State only how many lines below include the string "title".
|---|
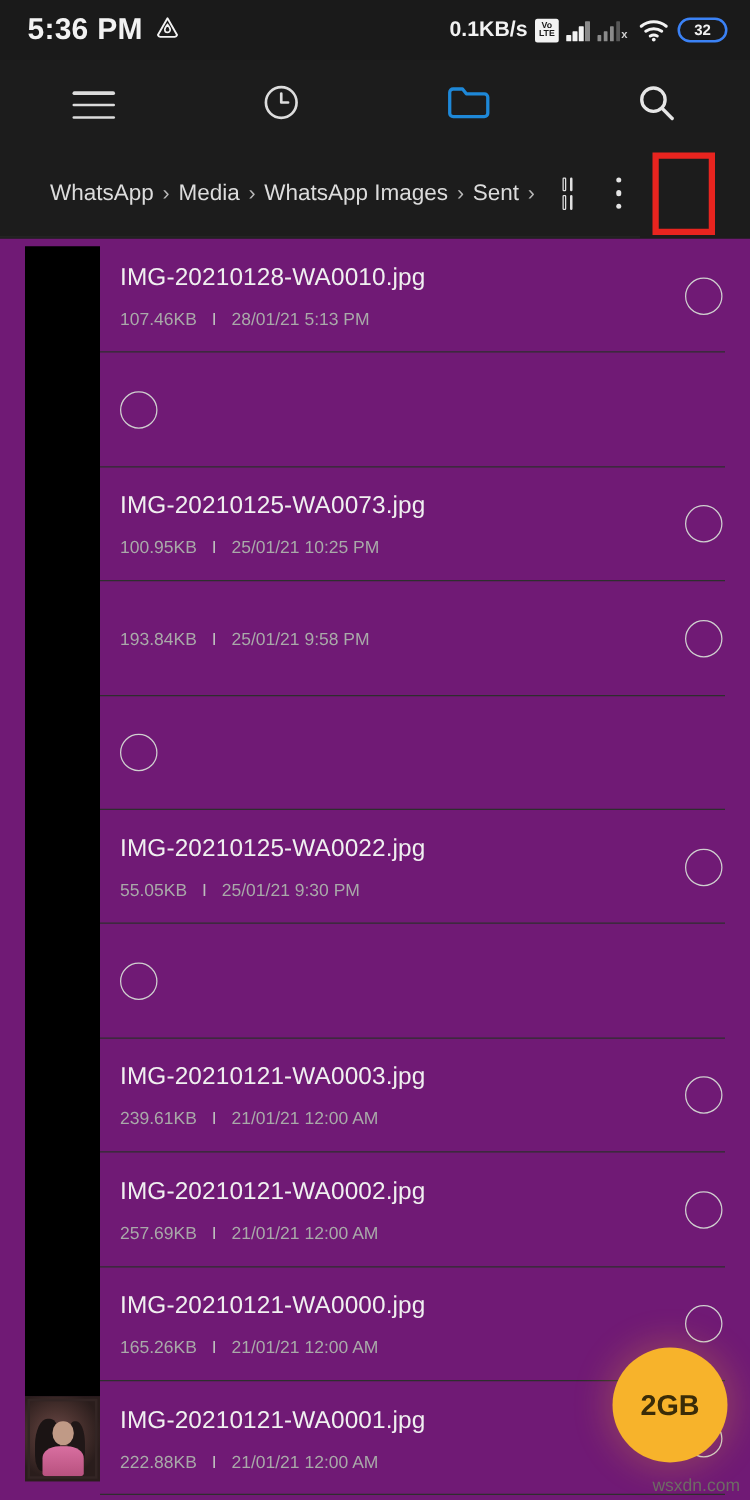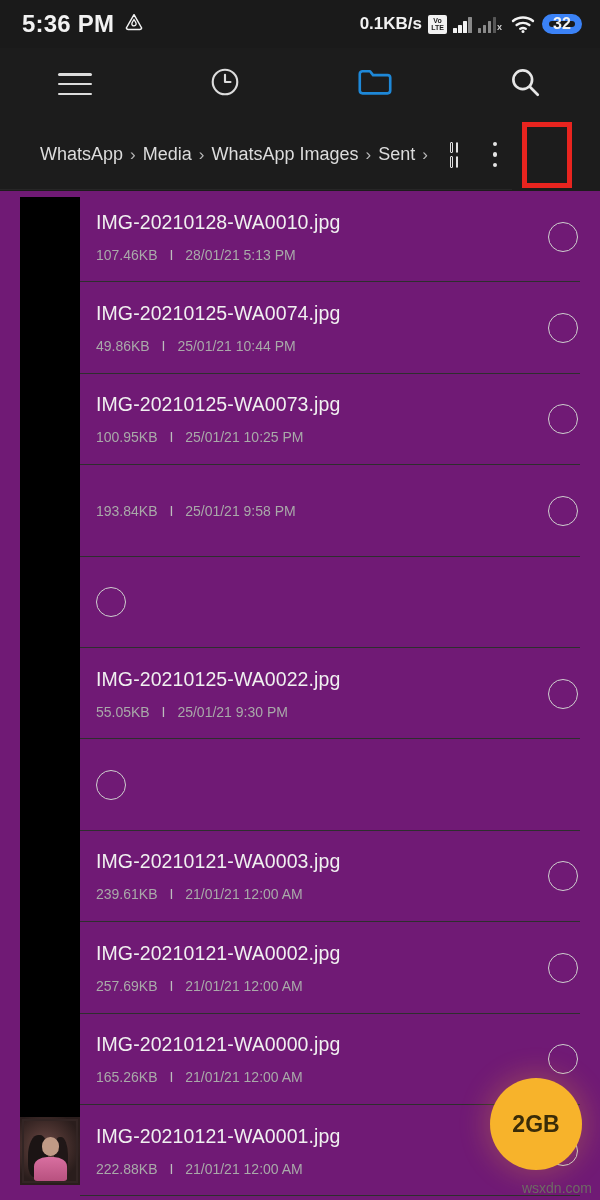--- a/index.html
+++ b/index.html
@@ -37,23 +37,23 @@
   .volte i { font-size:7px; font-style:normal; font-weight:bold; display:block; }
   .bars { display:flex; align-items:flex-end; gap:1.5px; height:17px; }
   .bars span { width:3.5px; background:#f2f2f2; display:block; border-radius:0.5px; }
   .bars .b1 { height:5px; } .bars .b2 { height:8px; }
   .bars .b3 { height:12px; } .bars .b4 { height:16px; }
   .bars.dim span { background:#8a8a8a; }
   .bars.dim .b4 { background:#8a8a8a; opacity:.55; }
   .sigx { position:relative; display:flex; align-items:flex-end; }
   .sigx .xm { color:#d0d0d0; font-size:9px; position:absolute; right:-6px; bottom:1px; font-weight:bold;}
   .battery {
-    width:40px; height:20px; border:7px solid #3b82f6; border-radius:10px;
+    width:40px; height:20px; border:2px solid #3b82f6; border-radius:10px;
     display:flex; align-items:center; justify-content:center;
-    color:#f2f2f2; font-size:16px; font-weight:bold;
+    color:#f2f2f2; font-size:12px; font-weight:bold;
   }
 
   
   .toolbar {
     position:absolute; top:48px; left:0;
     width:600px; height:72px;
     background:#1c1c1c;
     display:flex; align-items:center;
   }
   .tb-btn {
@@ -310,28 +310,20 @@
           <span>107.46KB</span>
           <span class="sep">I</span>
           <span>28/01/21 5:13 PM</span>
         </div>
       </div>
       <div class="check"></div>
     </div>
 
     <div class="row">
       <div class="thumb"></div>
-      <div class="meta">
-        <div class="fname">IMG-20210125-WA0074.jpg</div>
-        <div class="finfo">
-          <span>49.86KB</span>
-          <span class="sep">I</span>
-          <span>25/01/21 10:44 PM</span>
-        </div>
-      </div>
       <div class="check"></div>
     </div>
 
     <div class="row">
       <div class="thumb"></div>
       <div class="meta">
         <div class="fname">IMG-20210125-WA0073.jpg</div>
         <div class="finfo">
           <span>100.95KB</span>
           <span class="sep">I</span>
|---|
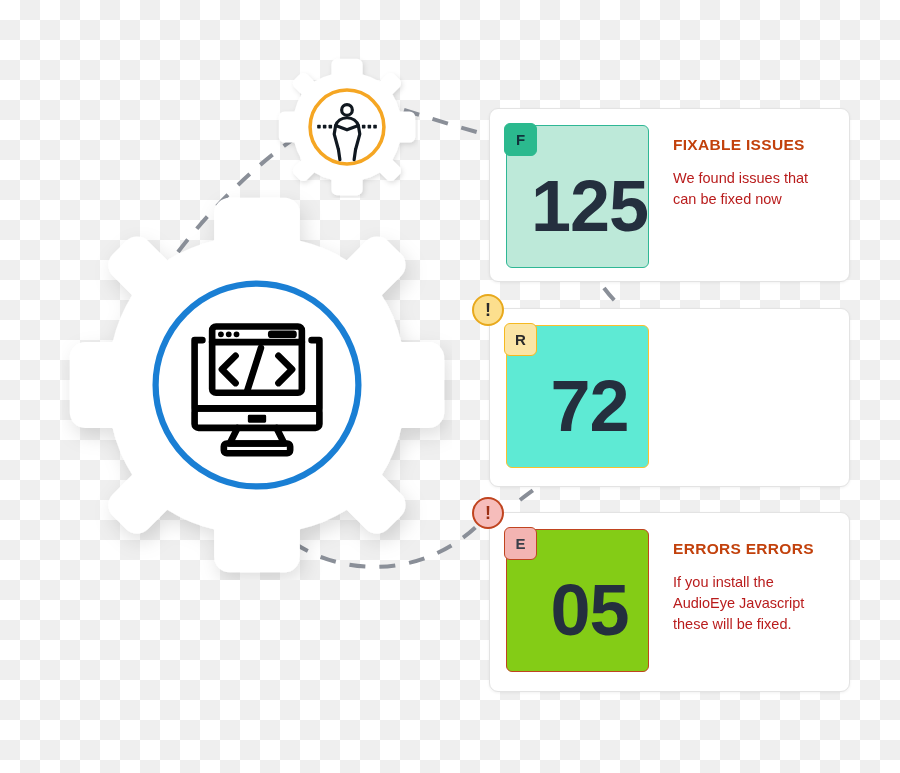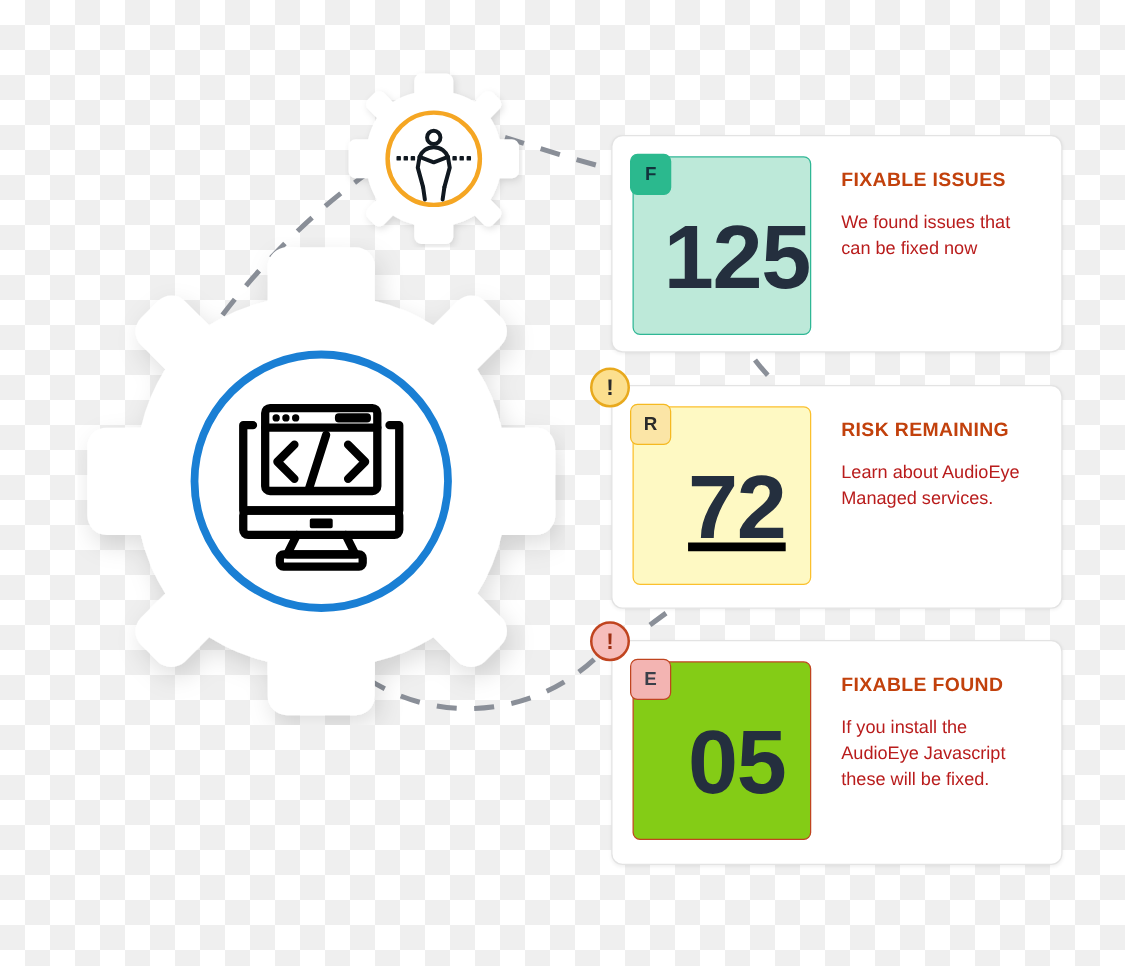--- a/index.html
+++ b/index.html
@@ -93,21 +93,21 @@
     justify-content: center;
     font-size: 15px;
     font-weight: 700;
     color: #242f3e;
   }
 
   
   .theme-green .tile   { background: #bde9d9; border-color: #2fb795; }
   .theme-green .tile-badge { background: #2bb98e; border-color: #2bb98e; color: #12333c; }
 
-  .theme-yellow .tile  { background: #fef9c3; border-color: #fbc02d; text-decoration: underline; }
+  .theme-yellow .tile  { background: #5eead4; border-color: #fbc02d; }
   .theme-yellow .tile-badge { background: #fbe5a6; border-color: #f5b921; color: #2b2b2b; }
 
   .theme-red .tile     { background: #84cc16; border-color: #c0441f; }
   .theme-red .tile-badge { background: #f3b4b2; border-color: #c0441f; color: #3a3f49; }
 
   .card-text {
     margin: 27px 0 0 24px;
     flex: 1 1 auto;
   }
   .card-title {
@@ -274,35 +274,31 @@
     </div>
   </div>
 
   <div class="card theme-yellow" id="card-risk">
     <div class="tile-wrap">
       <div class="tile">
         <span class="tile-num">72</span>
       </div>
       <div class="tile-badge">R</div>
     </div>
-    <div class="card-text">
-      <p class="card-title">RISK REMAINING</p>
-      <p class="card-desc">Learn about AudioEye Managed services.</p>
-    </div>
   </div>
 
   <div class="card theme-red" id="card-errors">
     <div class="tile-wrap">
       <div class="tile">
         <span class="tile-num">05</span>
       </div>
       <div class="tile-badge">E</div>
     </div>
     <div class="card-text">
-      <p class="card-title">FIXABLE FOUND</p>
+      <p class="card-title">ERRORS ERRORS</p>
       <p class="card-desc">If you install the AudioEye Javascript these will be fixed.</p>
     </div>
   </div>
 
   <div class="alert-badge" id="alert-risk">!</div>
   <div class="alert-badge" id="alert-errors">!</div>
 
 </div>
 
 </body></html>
|---|
[ANSWER TO THE PROBLEM] 4